Dach is a rare type of player, a 6-foot-3 202-pound center whose best skill is controlling the play. He does so either at center or on the wing, all while using his size and reach to protect or strip pucks and drive the play in transition with controlled zone exits and entries. This aspect of the game is overshadowed by points, but what he provides makes those around him better.

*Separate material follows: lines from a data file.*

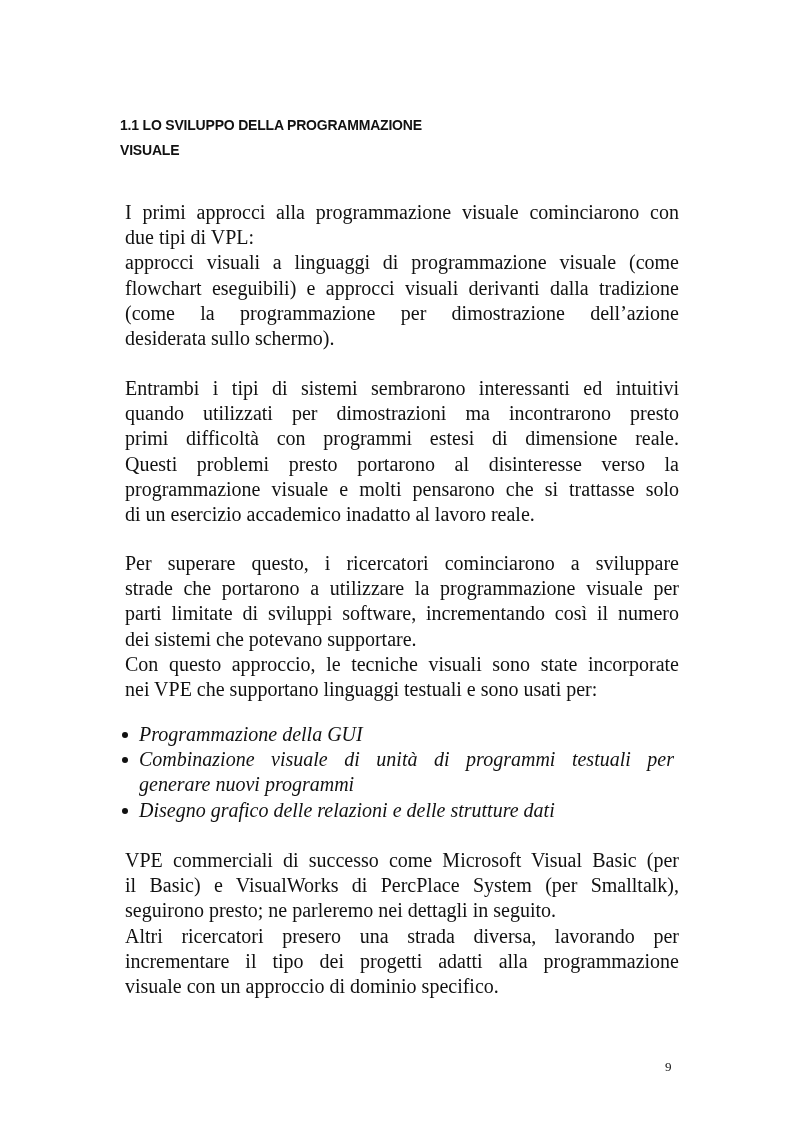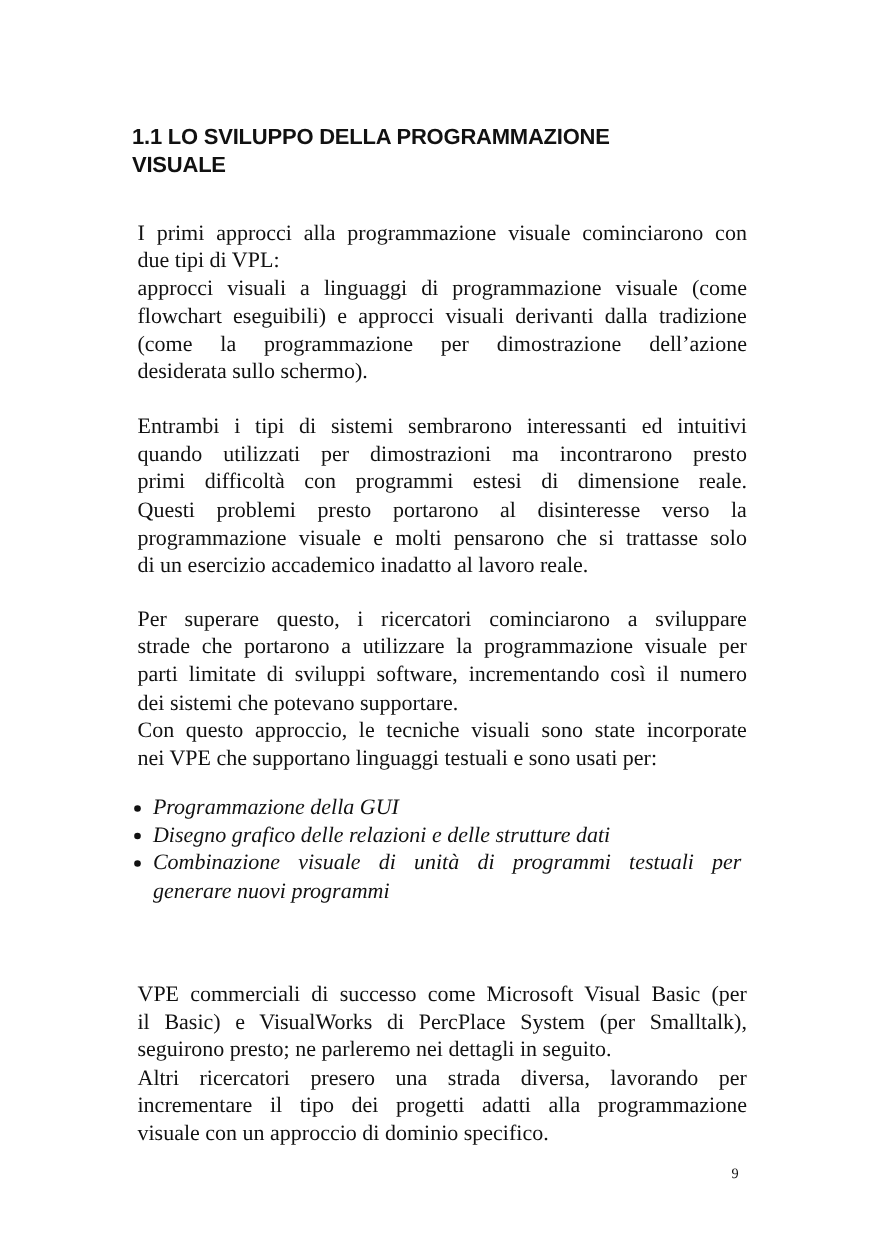"1.1 LO SVILUPPO DELLA PROGRAMMAZIONE" .heading { font-size: 20px -> 14px }
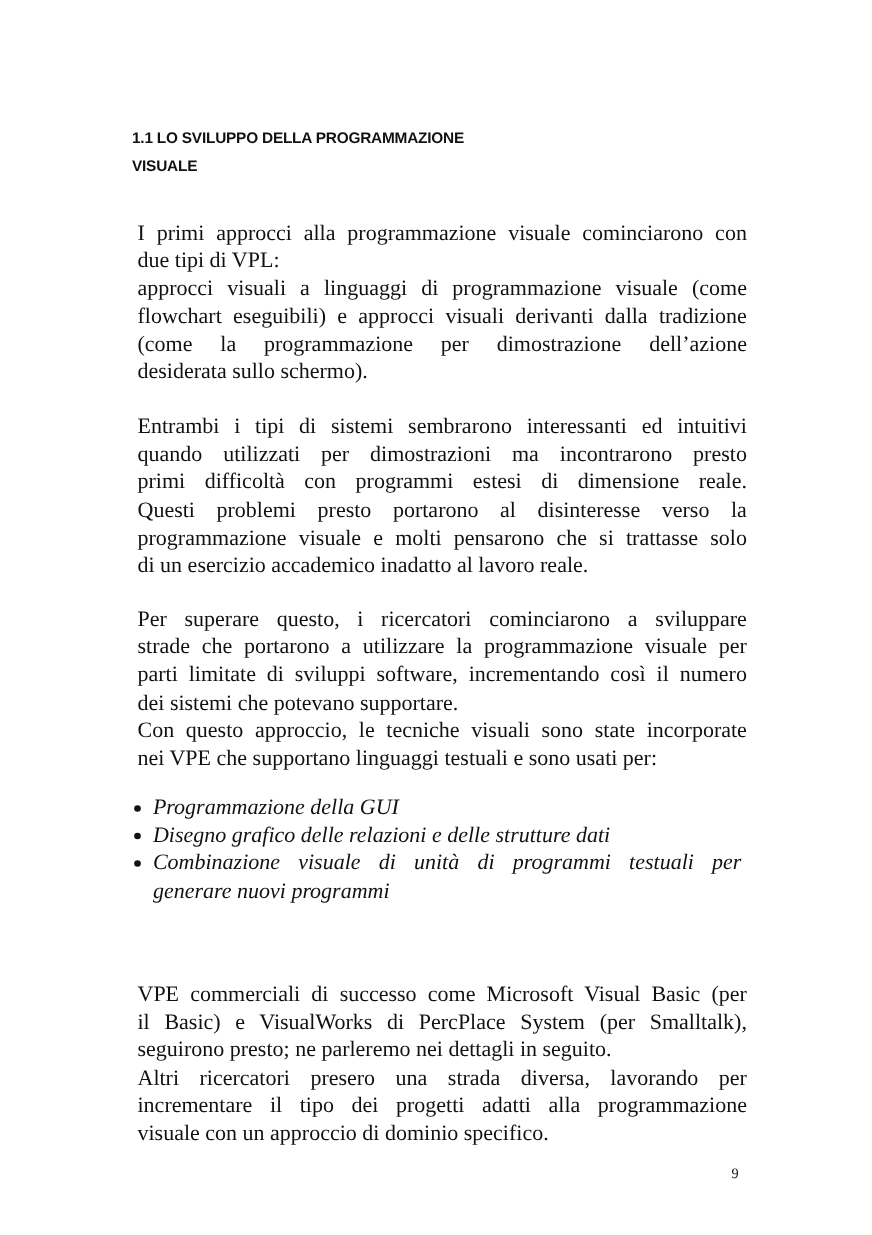"Disegno grafico delle relazioni e" li { order: before "Combinazione visuale di unità di" -> after "Combinazione visuale di unità di" }
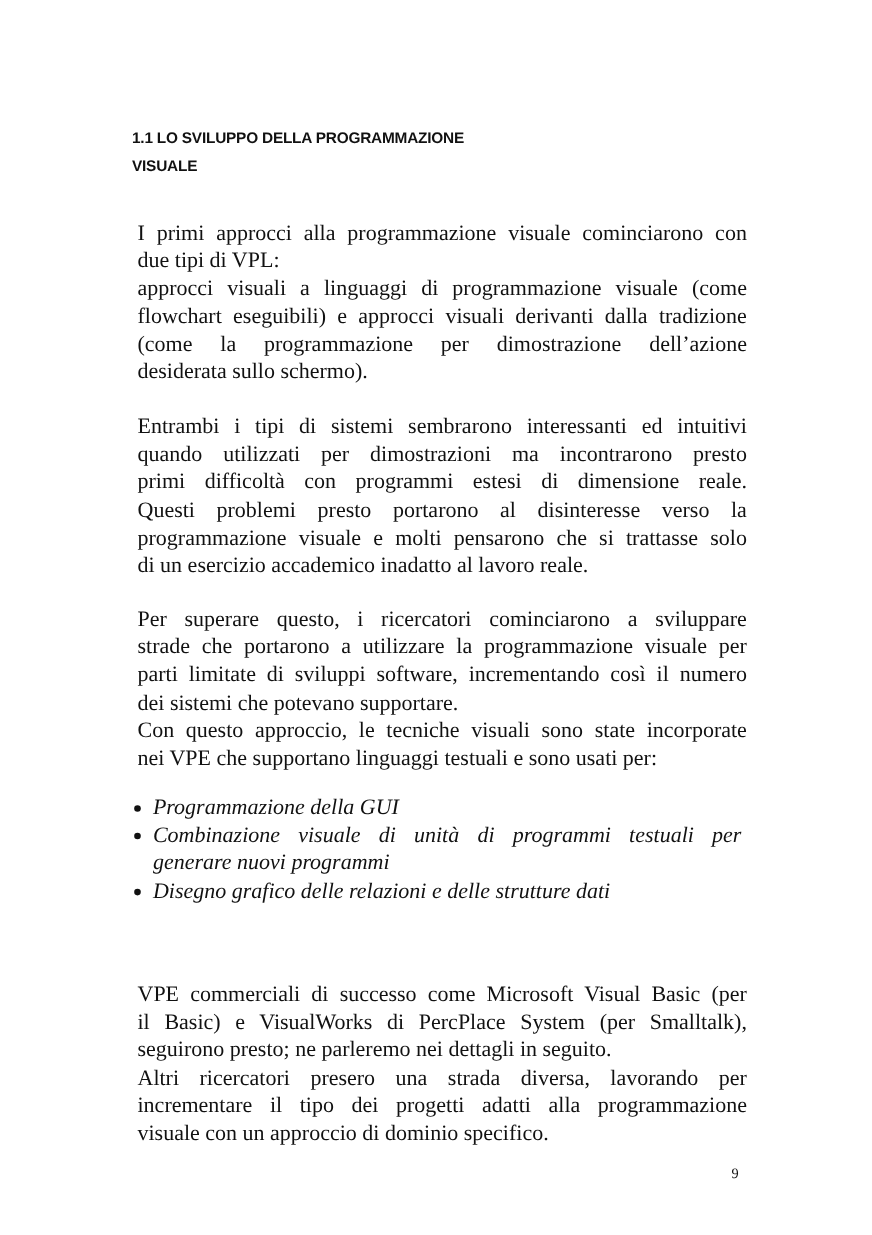"VPE commerciali di successo come" .p4 { top: 887px -> 843px }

Any team is improved when they play with control of the puck versus chasing it. It takes the pressure off of the defence and goaltenders as the puck is taken 200 feet away from their net.
Hughes and St. Louis have mentioned on a few occasions that they see Dach as a center, which would provide Montreal with two talented and young pivots in the top six. There is value in reinforcing center depth. Yet, his impact on the top line with Suzuki and Caufield led the team in production with 2.68 expected goals for per 60 minutes, and in possession (53.1% Corsi for), making it one of the most dangerous lines in a Canadiens uniform in several years.
Dach and Suzuki provide hope for the fans. As the Canadiens have been in search of a legitimate one-two punch at center to lead the team to contender status, this is the closest they’ve come in the 21st century. The disappointment many fans feel in seeing the team lose so often is being mitigated by the fact that there are positives to be found that all point to the team following the blueprint to contention other teams have used during the salary cap era. While hope and positivity are still plentiful in Montreal, there will be changing expectations that Hughes and the roster will need to step up and meet to keep that level of hope alive and well.